### WHAT THE EXERCISE ASKS
Leave no picture in, and give every entry again exactly.

### EXERCISE MATERIAL
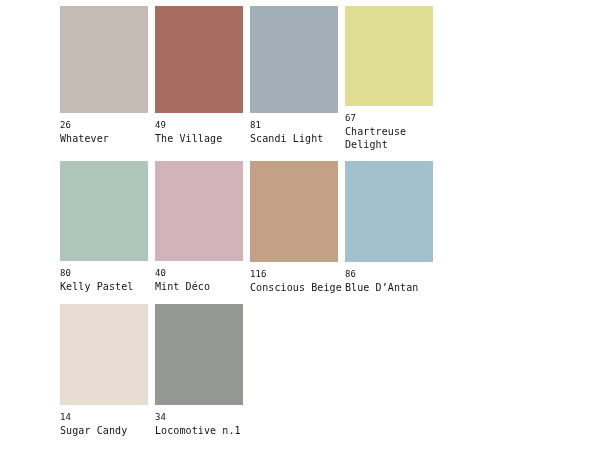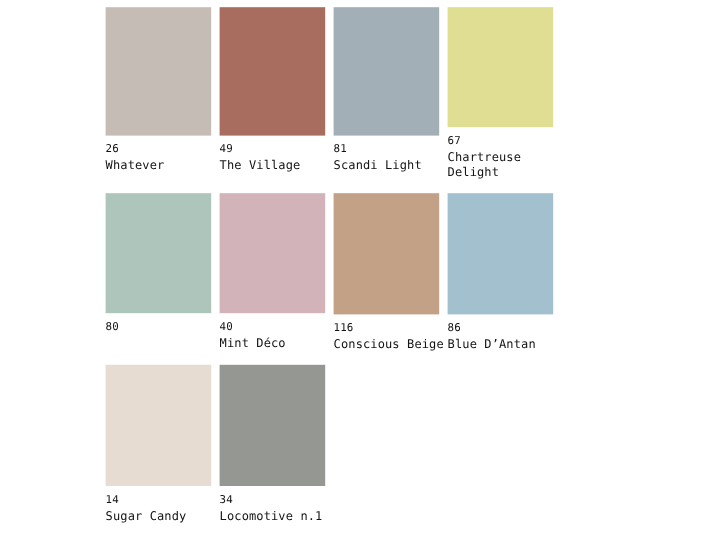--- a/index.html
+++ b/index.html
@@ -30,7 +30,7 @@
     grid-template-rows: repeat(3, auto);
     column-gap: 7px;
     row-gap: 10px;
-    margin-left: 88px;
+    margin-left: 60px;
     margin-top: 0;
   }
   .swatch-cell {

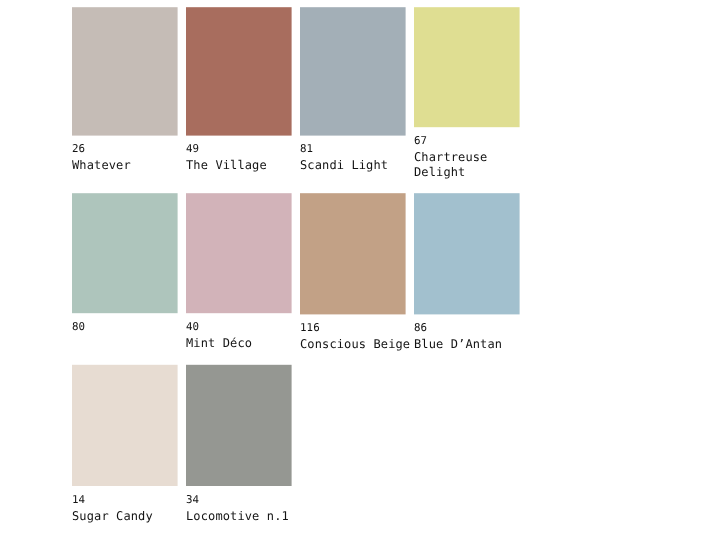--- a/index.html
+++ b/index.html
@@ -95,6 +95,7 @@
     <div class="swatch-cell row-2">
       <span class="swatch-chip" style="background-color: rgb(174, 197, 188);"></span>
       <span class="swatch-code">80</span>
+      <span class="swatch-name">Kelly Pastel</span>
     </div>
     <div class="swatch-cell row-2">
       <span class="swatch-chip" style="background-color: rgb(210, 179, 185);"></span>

### OUTPUT FOR THIS TASK
--- a/index.html
+++ b/index.html
@@ -30,7 +30,7 @@
     grid-template-rows: repeat(3, auto);
     column-gap: 7px;
     row-gap: 10px;
-    margin-left: 88px;
+    margin-left: 60px;
     margin-top: 0;
   }
   .swatch-cell {

--- a/index.html
+++ b/index.html
@@ -95,6 +95,7 @@
     <div class="swatch-cell row-2">
       <span class="swatch-chip" style="background-color: rgb(174, 197, 188);"></span>
       <span class="swatch-code">80</span>
+      <span class="swatch-name">Kelly Pastel</span>
     </div>
     <div class="swatch-cell row-2">
       <span class="swatch-chip" style="background-color: rgb(210, 179, 185);"></span>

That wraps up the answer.